- REQUIREMENT
Look for the string "transparent" in the material below. Copy every line where you find it.
INFORMATION Start Marker
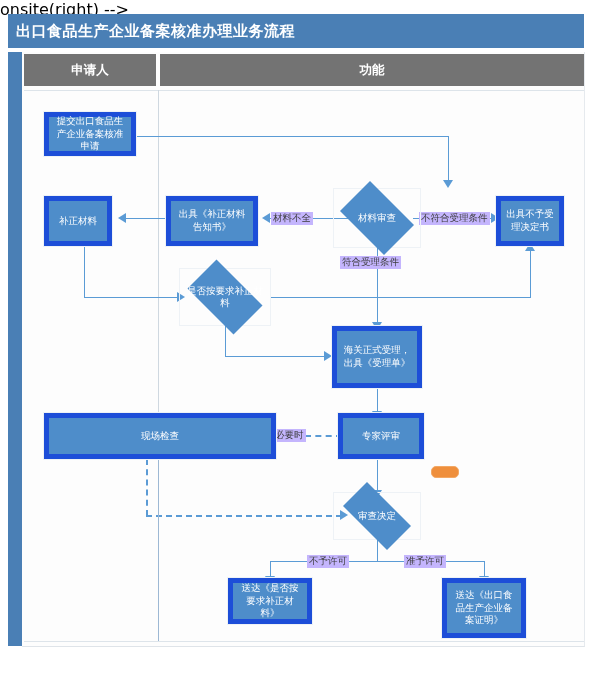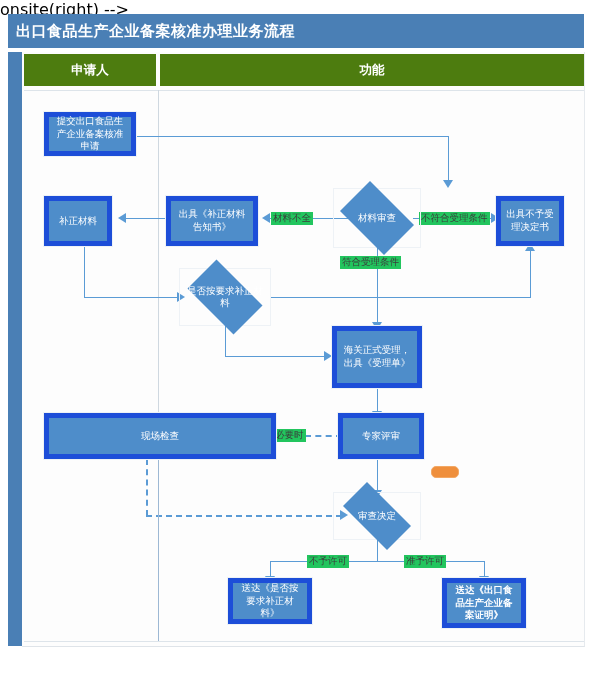--- a/index.html
+++ b/index.html
@@ -49,21 +49,21 @@
     left: 22px;
     top: 52px;
     width: 562px;
     height: 594px;
     background: #fdfdfd;
     border-right: 1px solid #e6eaee;
     border-bottom: 1px solid #dfe4e9;
   }
   .col-head {
     position: absolute;
-    background: #4d7c0f;
+    background: #737373;
     color: #ffffff;
     display: flex;
     align-items: center;
     justify-content: center;
     font-size: 12.5px;
     font-weight: bold;
     height: 32px;
     top: 54px;
   }
   .col-head.applicant { left: 24px; width: 132px; }
@@ -167,21 +167,21 @@
     position: absolute;
     width: 0; height: 0;
   }
   .arrow.left  { border-top: 5px solid transparent; border-bottom: 5px solid transparent; border-right: 8px solid #5b9bd5; }
   .arrow.right { border-top: 5px solid transparent; border-bottom: 5px solid transparent; border-left: 8px solid #5b9bd5; }
   .arrow.down  { border-left: 5px solid transparent; border-right: 5px solid transparent; border-top: 8px solid #5b9bd5; }
   .arrow.up    { border-left: 5px solid transparent; border-right: 5px solid transparent; border-bottom: 8px solid #5b9bd5; }
 
   .edge-label {
     position: absolute;
-    background: #22c55e;
+    background: #c4b5fd;
     color: #3b3b3b;
     font-size: 9.5px;
     white-space: nowrap;
     padding: 0 2px;
   }
 
   .orange-marker {
     position: absolute;
     background: #ef8f3c;
     border-radius: 5px;
@@ -343,18 +343,18 @@
     <span class="dhalo"></span>
     <span class="dshape"></span>
     <span class="dlabel">审查决定</span>
   </div>
 
   <div class="node" style="left:228px; top:578px; width:84px; height:46px;">
     <span class="halo"></span>
     <span class="node-label">送达《是否按要求补正材料》</span>
   </div>
 
-  <div class="node" style="left:442px; top:578px; width:84px; height:50px;font-weight:bold;">
+  <div class="node" style="left:442px; top:578px; width:84px; height:60px;">
     <span class="halo"></span>
     <span class="node-label">送达《出口食品生产企业备案证明》</span>
   </div>
 
 </div>
 
 </body></html>

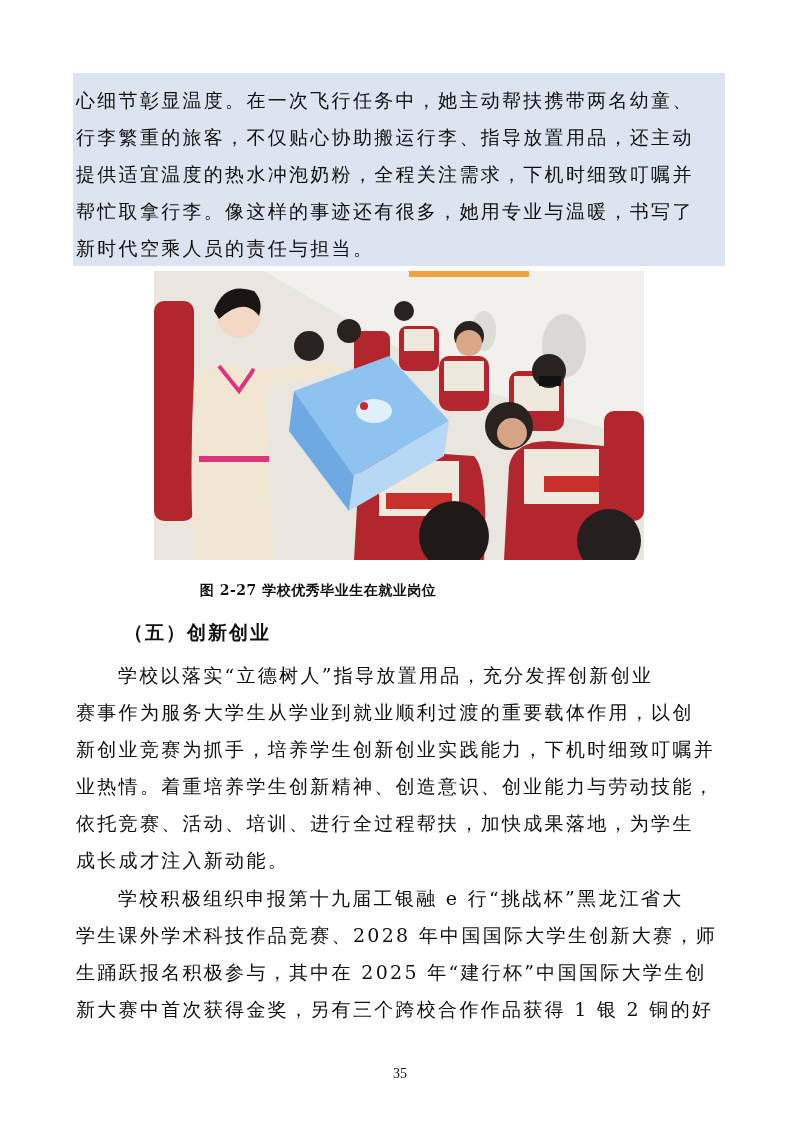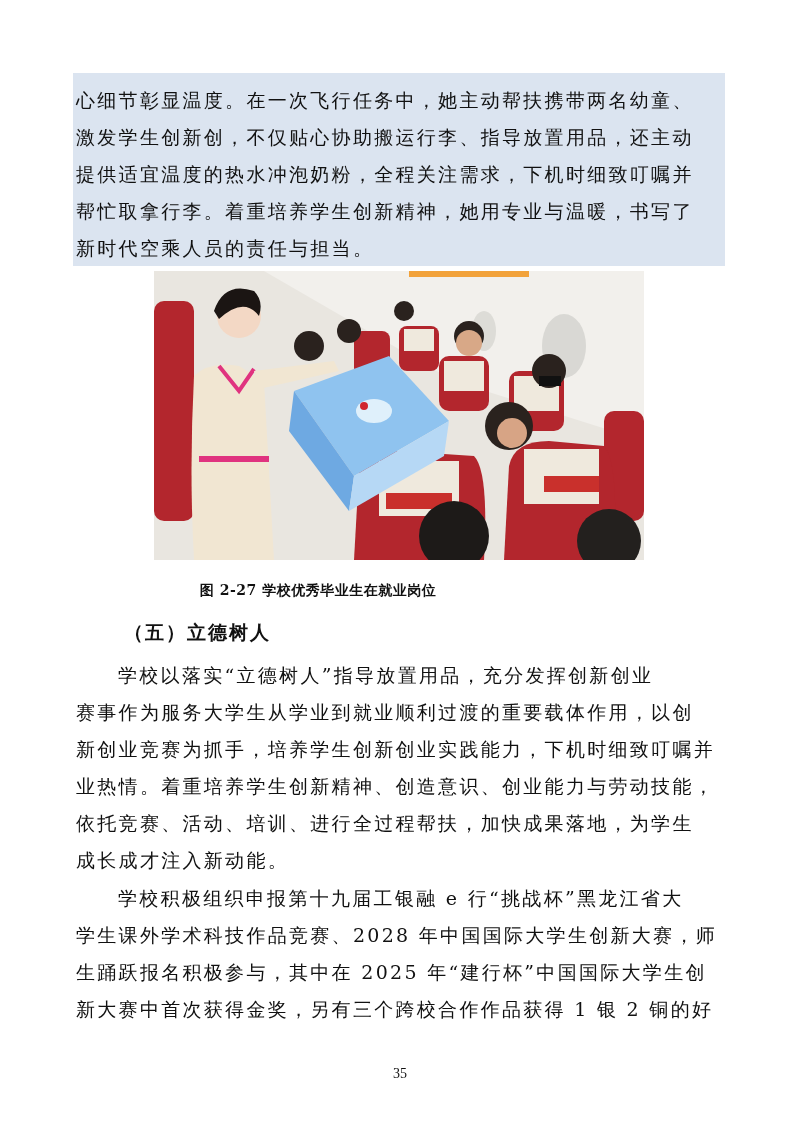--- a/index.html
+++ b/index.html
@@ -18,23 +18,23 @@
   .page-num { position: absolute; left: 0; width: 800px; top: 1066px; text-align: center;
               font-size: 14px; font-family: "Liberation Serif", serif; }
 </style>
 </head>
 <body>
 
 <div class="highlight"></div>
 
 <div>
   <div class="line" style="top:82px">心细节彰显温度。在一次飞行任务中，她主动帮扶携带两名幼童、</div>
-  <div class="line" style="top:119px">激发学生创新创，不仅贴心协助搬运行李、指导放置用品，还主动</div>
+  <div class="line" style="top:119px">行李繁重的旅客，不仅贴心协助搬运行李、指导放置用品，还主动</div>
   <div class="line" style="top:156px">提供适宜温度的热水冲泡奶粉，全程关注需求，下机时细致叮嘱并</div>
-  <div class="line" style="top:193px">帮忙取拿行李。着重培养学生创新精神，她用专业与温暖，书写了</div>
+  <div class="line" style="top:193px">帮忙取拿行李。像这样的事迹还有很多，她用专业与温暖，书写了</div>
   <div class="line" style="top:230px">新时代空乘人员的责任与担当。</div>
 </div>
 
 <div class="photo">
   <svg width="490" height="289" viewBox="0 0 490 289" xmlns="http://www.w3.org/2000/svg">
 
     <rect x="0" y="0" width="490" height="289" fill="#e9e6e0"></rect>
     <path d="M110 0 L490 0 L490 170 L300 110 Z" fill="#f2f0ec"></path>
     <rect x="255" y="0" width="120" height="6" fill="#f2a23a"></rect>
     <ellipse cx="410" cy="75" rx="22" ry="32" fill="#d9d8d4"></ellipse>
@@ -85,21 +85,21 @@
     <path d="M140 120 L235 85 L295 150 L200 205 Z" fill="#8fc3ef"></path>
     <path d="M140 120 L200 205 L195 240 L135 160 Z" fill="#6ea9e2"></path>
     <path d="M200 205 L295 150 L290 185 L195 240 Z" fill="#b6d8f5"></path>
     <ellipse cx="220" cy="140" rx="18" ry="12" fill="#dff0fb"></ellipse>
     <circle cx="210" cy="135" r="4" fill="#d0262e"></circle>
   </svg>
 </div>
 
 <div class="caption">图 2-27 学校优秀毕业生在就业岗位</div>
 
-<div class="section-head">（五）立德树人</div>
+<div class="section-head">（五）创新创业</div>
 
 <div>
   <div class="line" style="top:657px; left:118px">学校以落实“立德树人”指导放置用品，充分发挥创新创业</div>
   <div class="line" style="top:694px">赛事作为服务大学生从学业到就业顺利过渡的重要载体作用，以创</div>
   <div class="line" style="top:731px">新创业竞赛为抓手，培养学生创新创业实践能力，下机时细致叮嘱并</div>
   <div class="line" style="top:768px">业热情。着重培养学生创新精神、创造意识、创业能力与劳动技能，</div>
   <div class="line" style="top:805px">依托竞赛、活动、培训、进行全过程帮扶，加快成果落地，为学生</div>
   <div class="line" style="top:842px">成长成才注入新动能。</div>
 </div>
 

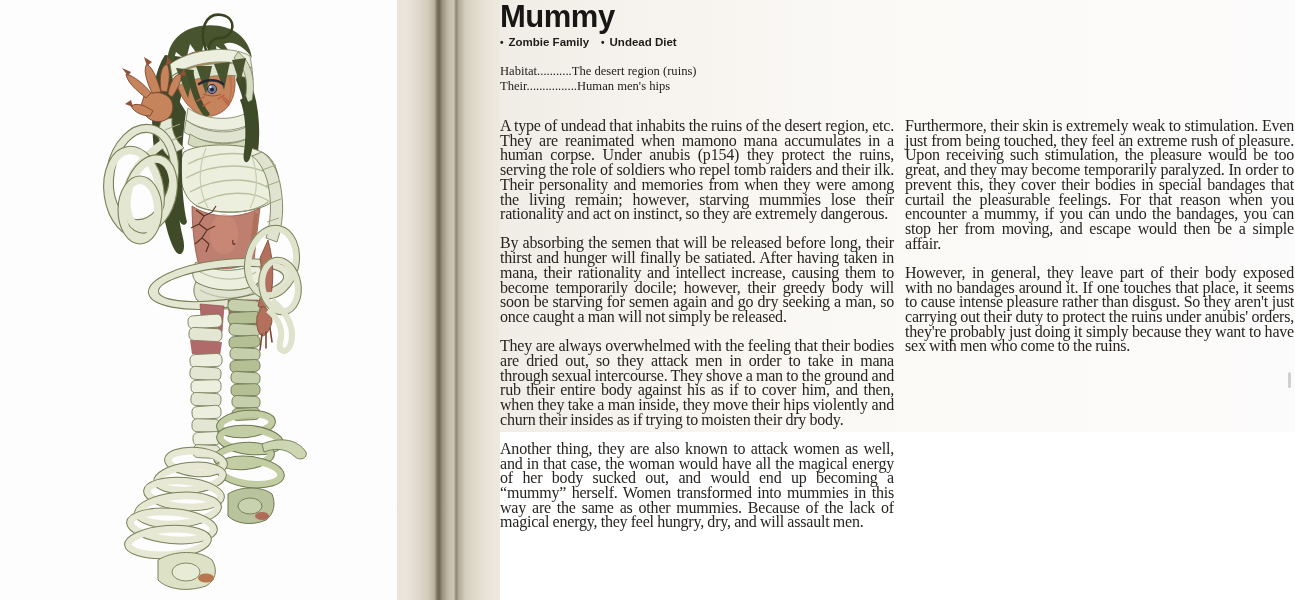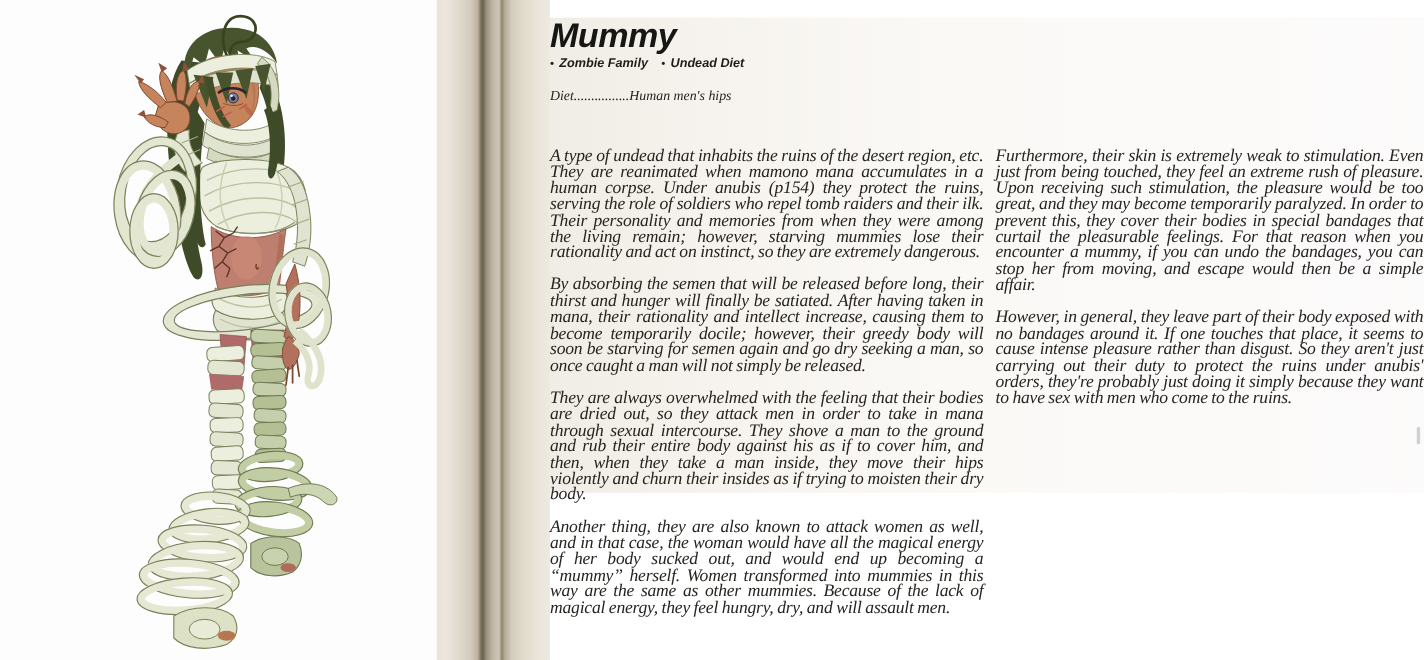--- a/index.html
+++ b/index.html
@@ -8,22 +8,22 @@
   
   .art-page{position:absolute;left:0;top:0;width:397px;height:600px;background:#fdfdfd;}
   .art-page svg{display:block;width:397px;height:600px;}
   
   .gutter{position:absolute;left:397px;top:0;width:103px;height:600px;
     background:linear-gradient(to right,
       #e8e2d9 0%, #ece6dd 8%, #ded7ca 22%, #d3cbbc 30%, #bdb3a0 36%,
       #756b57 39.5%, #6e6553 41%, #9c927c 44%, #c3bbaa 50%, #cfc7b6 55%,
       #8f8670 57.5%, #b3aa96 60%, #d3ccbc 66%, #ded8c9 74%, #e7e1d5 84%, #efeae0 100%);}
   
-  .text-page{position:absolute;left:500px;top:16px;width:795px;height:432px;
-    background:linear-gradient(to right,#f0ede6 0%,#f6f3ee 18%,#fbf9f6 45%,#fcfbfb 100%);font-style:italic;}
+  .text-page{position:absolute;left:500px;top:0;width:795px;height:432px;
+    background:linear-gradient(to right,#f0ede6 0%,#f6f3ee 18%,#fbf9f6 45%,#fcfbfb 100%);}
   .header{position:absolute;left:0;top:0;width:400px;}
   .page-title{margin:0;font-family:"Liberation Sans",sans-serif;font-weight:700;
     font-size:31px;line-height:34px;letter-spacing:-0.5px;color:#171614;}
   .tags{margin-top:2px;display:flex;gap:12px;font-family:"Liberation Sans",sans-serif;
     font-weight:700;font-size:11.5px;color:#1d1c1a;}
   .tag{display:inline-flex;align-items:center;}
   .tag .bullet{font-size:10px;margin-right:5px;}
   .profile{margin-top:16px;font-size:12.6px;line-height:14.6px;color:#24211e;}
   .profile-row{white-space:nowrap;}
   .col{position:absolute;top:119px;font-size:16px;line-height:14.7px;
@@ -224,21 +224,24 @@
           <span class="bullet">•</span>
           <span>Zombie Family</span>
         </span>
         <span class="tag">
           <span class="bullet">•</span>
           <span>Undead Diet</span>
         </span>
       </div>
       <div class="profile">
         <div class="profile-row">
-          <span>Diet</span><span>................</span><span>Human men's hips</span>
+          <span>Habitat</span><span>...........</span><span>The desert region (ruins)</span>
+        </div>
+        <div class="profile-row">
+          <span>Their</span><span>................</span><span>Human men's hips</span>
         </div>
       </div>
     </div>
 
     <div class="col col-left">
       <p>A type of undead that inhabits the ruins of the desert region, etc. They are reanimated when mamono mana accumulates in a human corpse. Under anubis (p154) they protect the ruins, serving the role of soldiers who repel tomb raiders and their ilk. Their personality and memories from when they were among the living remain; however, starving mummies lose their rationality and act on instinct, so they are extremely dangerous.</p>
       <p>By absorbing the semen that will be released before long, their thirst and hunger will finally be satiated.  After having taken in mana, their rationality and intellect increase, causing them to become temporarily docile; however, their greedy body will soon be starving for semen again and go dry seeking a man, so once caught a man will not simply be released.</p>
       <p>They are always overwhelmed with the feeling that their bodies are dried out, so they attack men in order to take in mana through sexual intercourse. They shove a man to the ground and rub their entire body against his as if to cover him, and then, when they take a man inside, they move their hips violently and churn their insides as if trying to moisten their dry body.</p>
       <p>Another thing, they are also known to attack women as well, and in that case, the woman would have all the magical energy of her body sucked out, and would end up becoming a “mummy” herself. Women transformed into mummies in this way are the same as other mummies. Because of the lack of magical energy, they feel hungry, dry, and will assault men.</p>
     </div>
INFORMATION End Marker
- ANSWER FOR THE TASK
   .arrow.left  { border-top: 5px solid transparent; border-bottom: 5px solid transparent; border-right: 8px solid #5b9bd5; }
   .arrow.right { border-top: 5px solid transparent; border-bottom: 5px solid transparent; border-left: 8px solid #5b9bd5; }
   .arrow.down  { border-left: 5px solid transparent; border-right: 5px solid transparent; border-top: 8px solid #5b9bd5; }
   .arrow.up    { border-left: 5px solid transparent; border-right: 5px solid transparent; border-bottom: 8px solid #5b9bd5; }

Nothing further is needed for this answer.